The film is based around the Old Man Logan storyline from the X-Men comics, taking place in a near future where mutants are dying off. The ones that remain include Logan, and a frail, mentally ill Professor Xavier. Patrick Stewart’s return to the role is extremely satisfying, as he gets to explore a different side to the character. Stewart’s Professor X has never been prominent in the movies but manages to be in Logan.
The very first scene shows the films commitment to its violence, as Logan comes head to head with a group of carjackers, which is brutal, visceral and downright nasty. The fight scenes throughout are fast paced, gory explosions of rage. One in particular stands out, in which Wolverine must fight his way through the waves of a Professor X seizure.
The film follows a frail Logan, struggling to look after himself as well as the dementia stricken Professor X, who’s brain is classed as a weapon of mass destruction by the United States government. Wolverine is no longer an agile claws-baring superhero, but a shadow of his former self, trying to make money as a limousine driver to care for Professor X. The film really kicks in when a young girl named Laura shows up and Logan must protect her against the forces that have helped rid the world of mutants.

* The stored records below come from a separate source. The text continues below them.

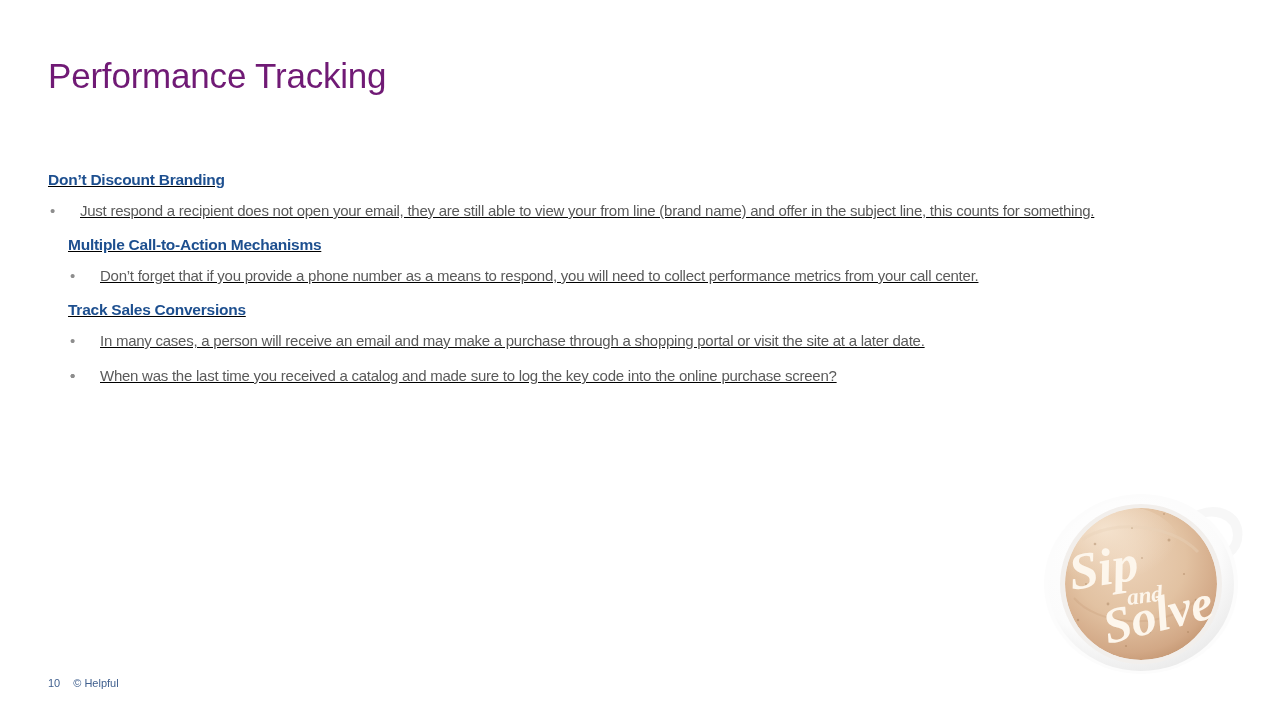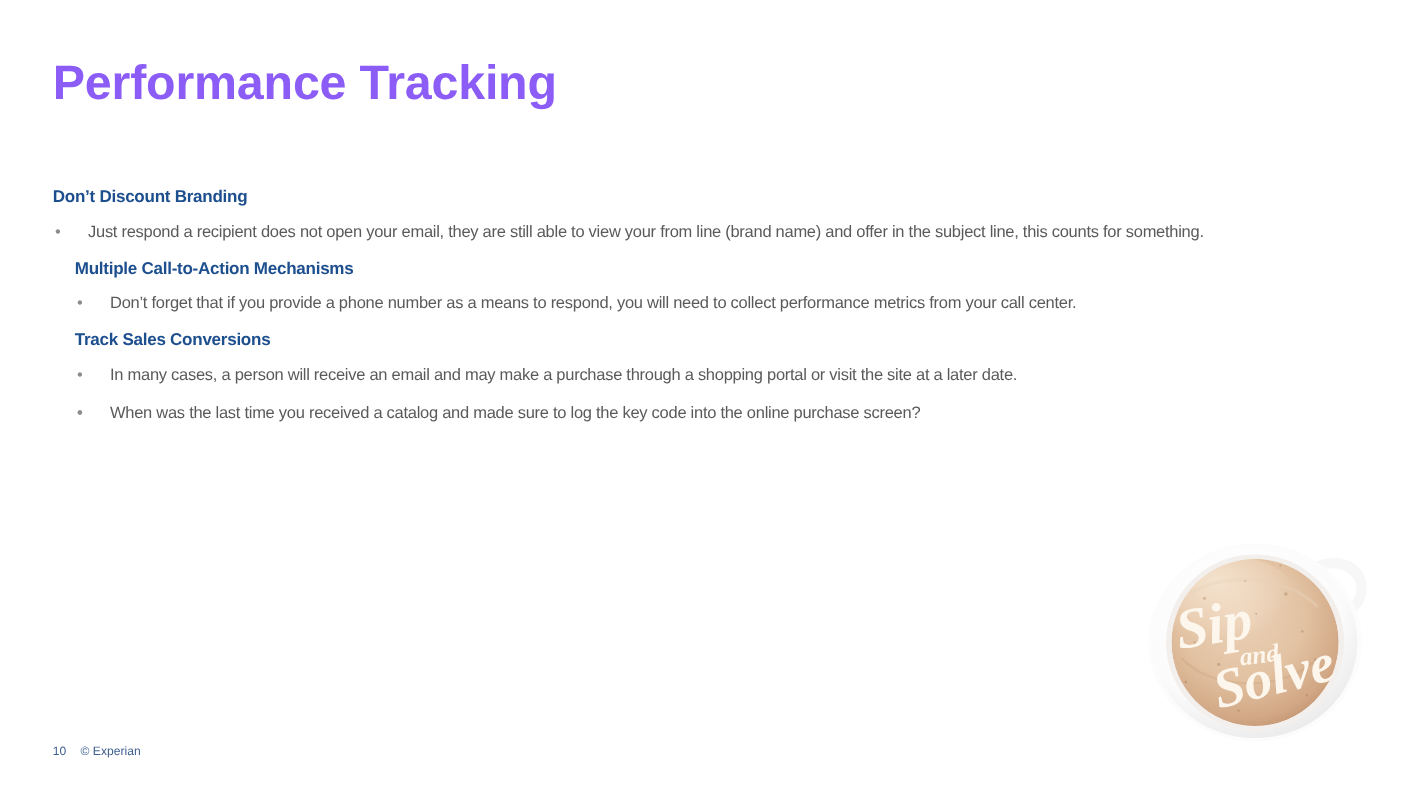"Performance Tracking" .slide-title { color: #8b5cf6 -> #701a75; font-size: 44px -> 35px; font-weight: 700 -> 400 }
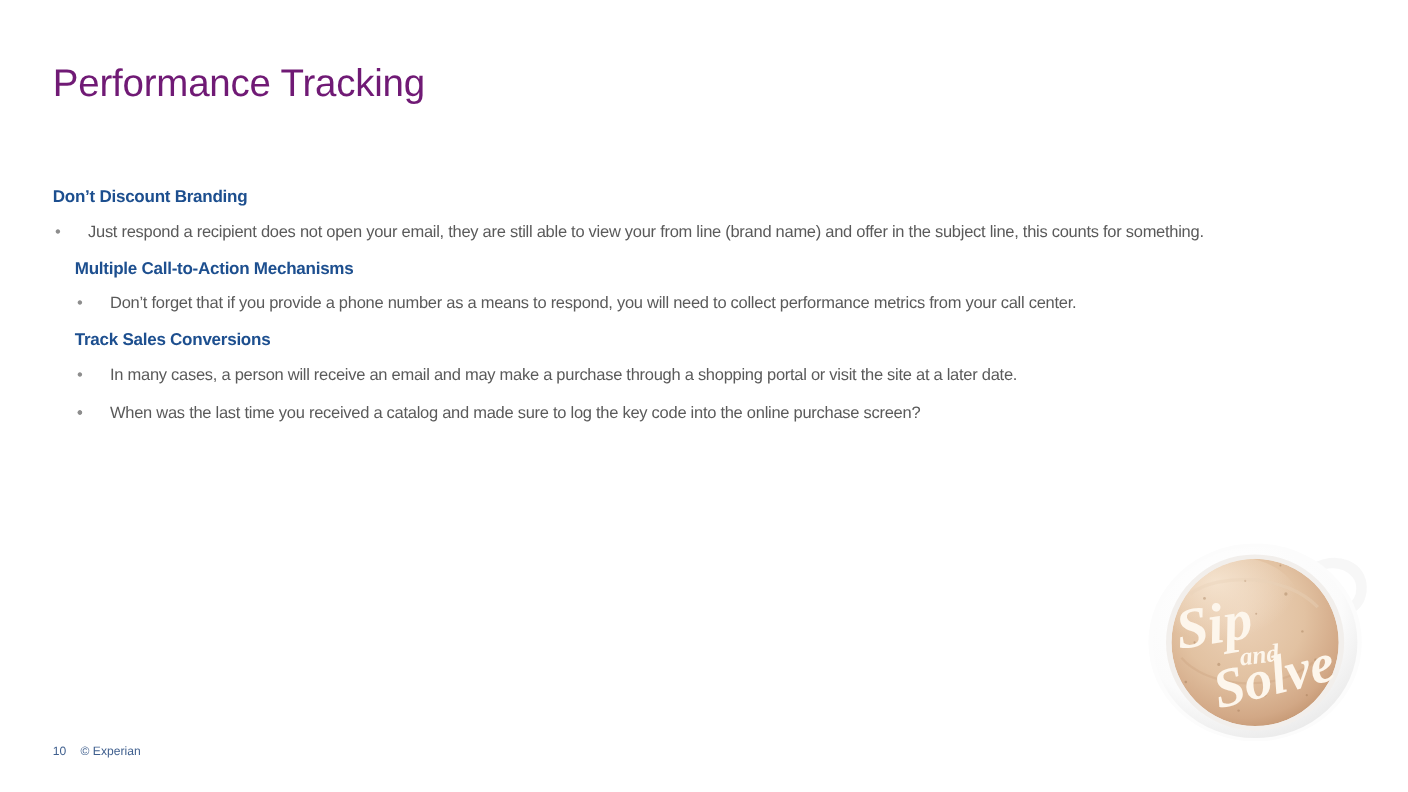"Don’t Discount Branding" .section { text-decoration: none -> underline }
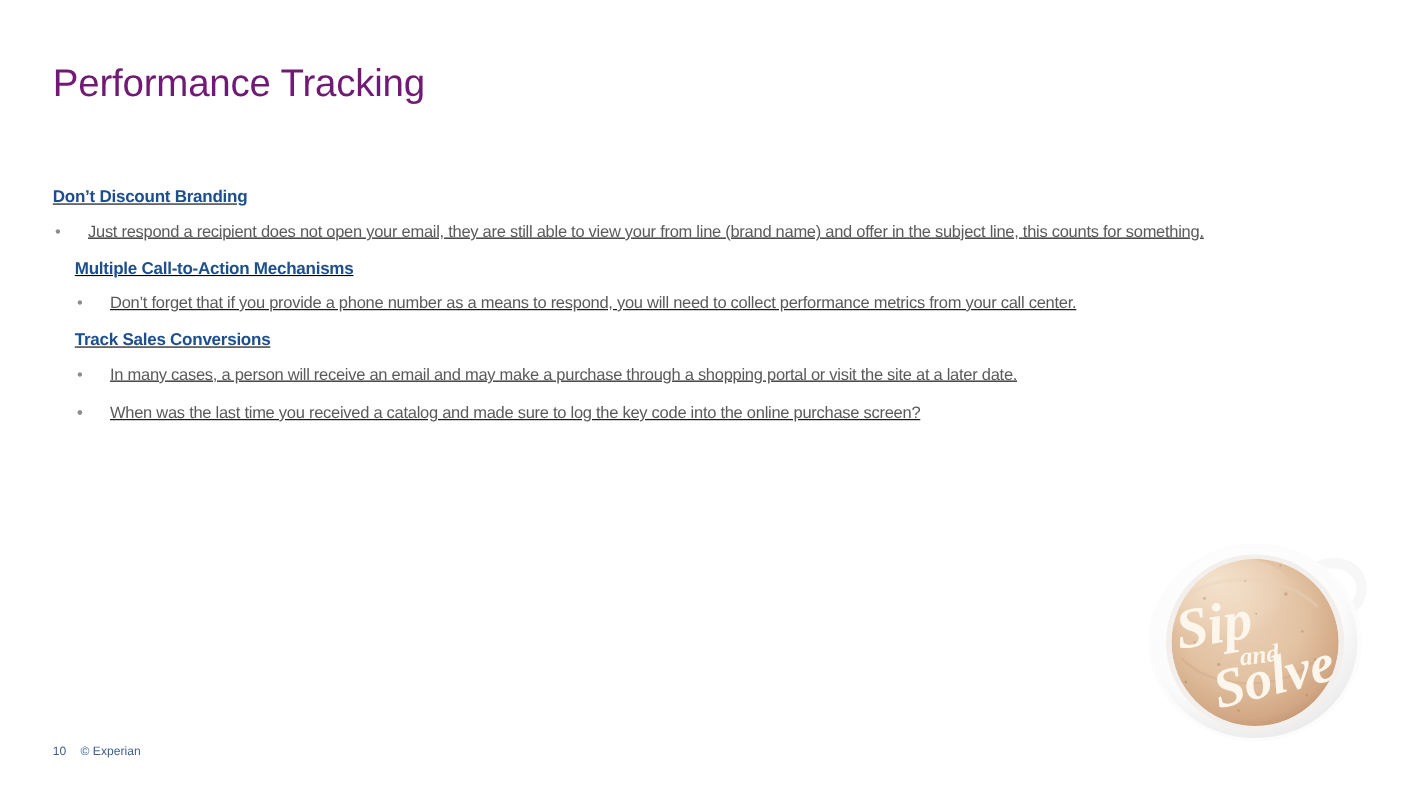"© Experian" span.footer-copy { text: Experian -> Helpful }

The picture reflects some real world issues, with Laura being of Mexican origin and being hunted by American soldiers. This continues through the film with use of national borders, which become safe havens. Logan and Laura’s race north to the Canadian border ensures there is always a sense of urgency and tension.
Eleven-year-old Dafne Keen, who’s making her film debut, is impressive with an almost wordless performance. Jackman, Keen and Stewart have great on screen chemistry that brings their relationships to life.
Logan could potentially change the way we view superhero movies. Instead of a cheesy hero can never lose plot, the film shows how deep superhero flicks can go in the genre when approached in the right way. If this is the last time Jackman plays Wolverine and the last time Stewart plays Professor X, it’s a worthy way to leave the franchise. Logan is certainly the best Wolverine movie to date.